For years conspiracy theorists have held that a careful analysis of the photographs and videos from the Apollo 11 lunar landing reveals that it must have been faked in a studio as part of a propaganda war against the rival Soviet space program. Theories cite clues like apparent multiple light sources, the lack of stars, and the flag waving in a vacuum.
In order to demonstrate the power of its new Maxwell graphics cards, the engineers at Nvidia set out to simulate the landing as accurately as possible so that they could reproduce the famous picture of Buzz Aldrin descending to the lunar surface. Doubters have claimed that Aldrin is too well-lit in the capsule’s shadow, implying the presence of a light source other than the sun.

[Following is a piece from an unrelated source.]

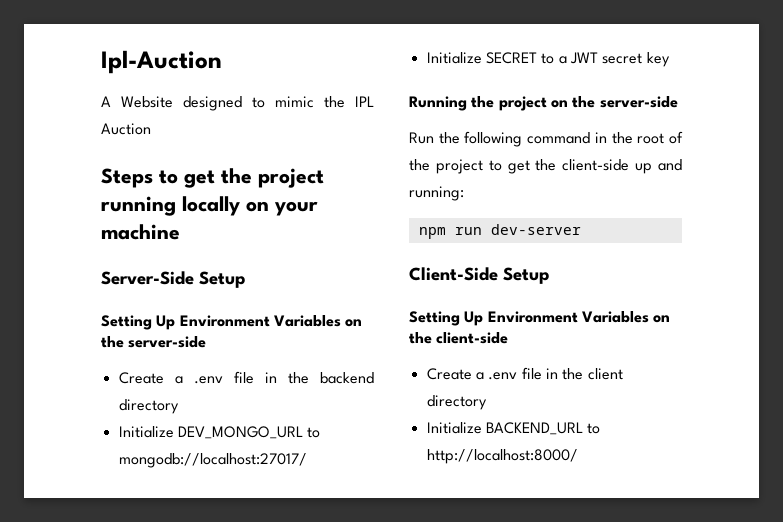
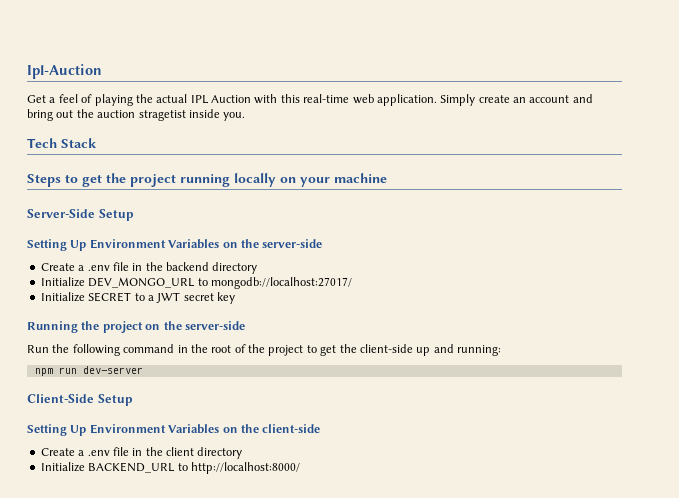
[101,96,374,111] [101,123,151,135] A Website designed to mimic the IPL Auction -> [27,94,593,106] [27,109,246,121] [27,138,97,148] Get a feel of playing the actual IPL Auction with this real-time web application. Simply create an account and bring out the auction stragetist inside you. // Tech Stack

Nvidia modeled the scene in Unreal Engine 4, focusing on the precise, reflective properties of the capsule, the lunar surface, and the astronauts’ suits. The Maxwell architecture allowed the engineers to simulate with unprecedented accuracy the reflections off of every surface in real time with global, voxel-based illumination. Even taking that into account, though, the image wasn’t quite right. Nvidia’s breakthrough came when they realized that Neil Armstrong taking the picture in his bright, white suit was exactly the missing reflector they needed to almost perfectly reproduce the fraught image.

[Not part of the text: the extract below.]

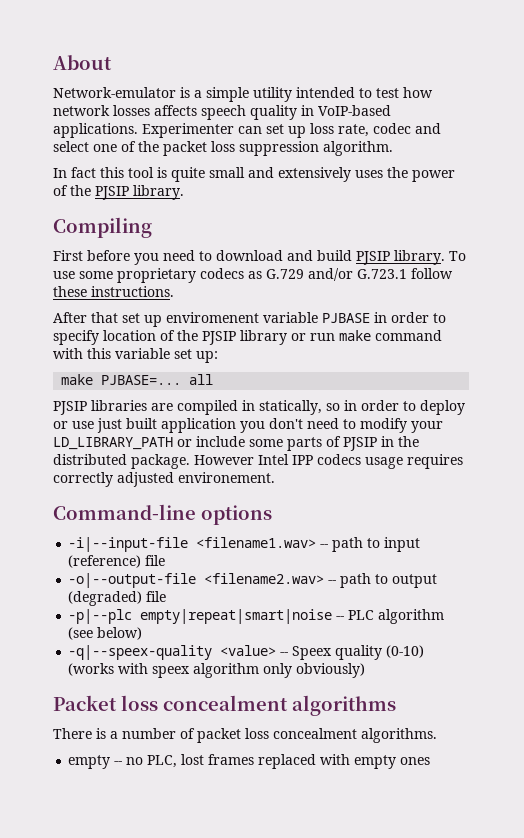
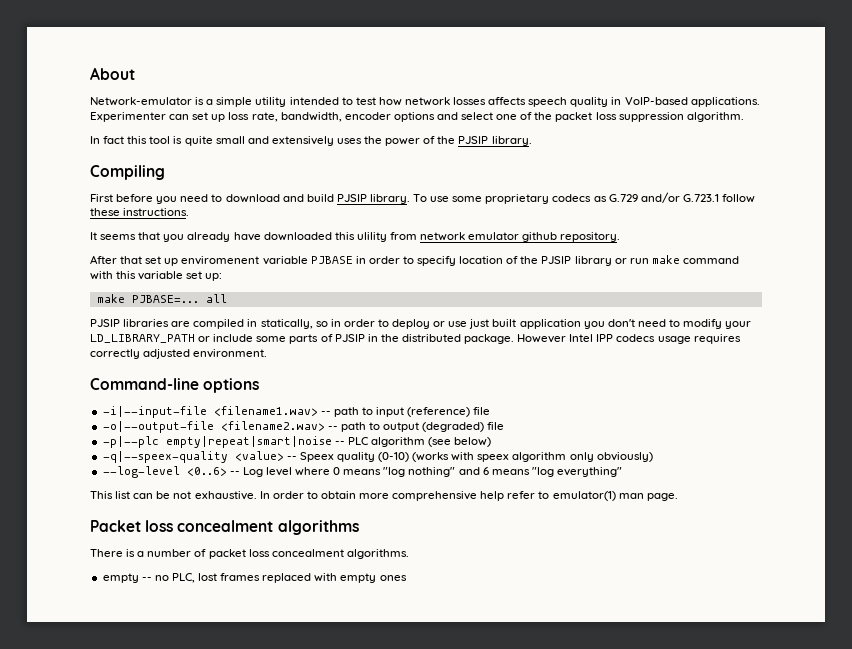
[373,123,411,134] codec -> [280,112,435,122] bandwidth, encoder options
(174, 291) none -> [90,232,621,242] // It seems that you already have downloaded this ulility from network emulator github repository.
[178,472,275,483] environement. -> [193,349,268,358] environment.
(366, 670) none -> [102,466,623,478] [90,491,678,501] // --log-level <0..6> -- Log level where 0 means "log nothing" and 6 means "log everything" // This list can be not exhaustive. In order to obtain more comprehensive help refer to emulator(1) man page.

All of the accusations have been quite thoroughly debunked over the years (including by the master debunkers themselves, the Mythbusters), but as Nvidia’s Senior Director of Content Development, Mark Daly, points out in the video, it’s tough to prove a negative. This cool tech demo adds more weight to the side of believers, but of course you should feel free to remain skeptical. Just don’t mention it to Buzz Aldrin.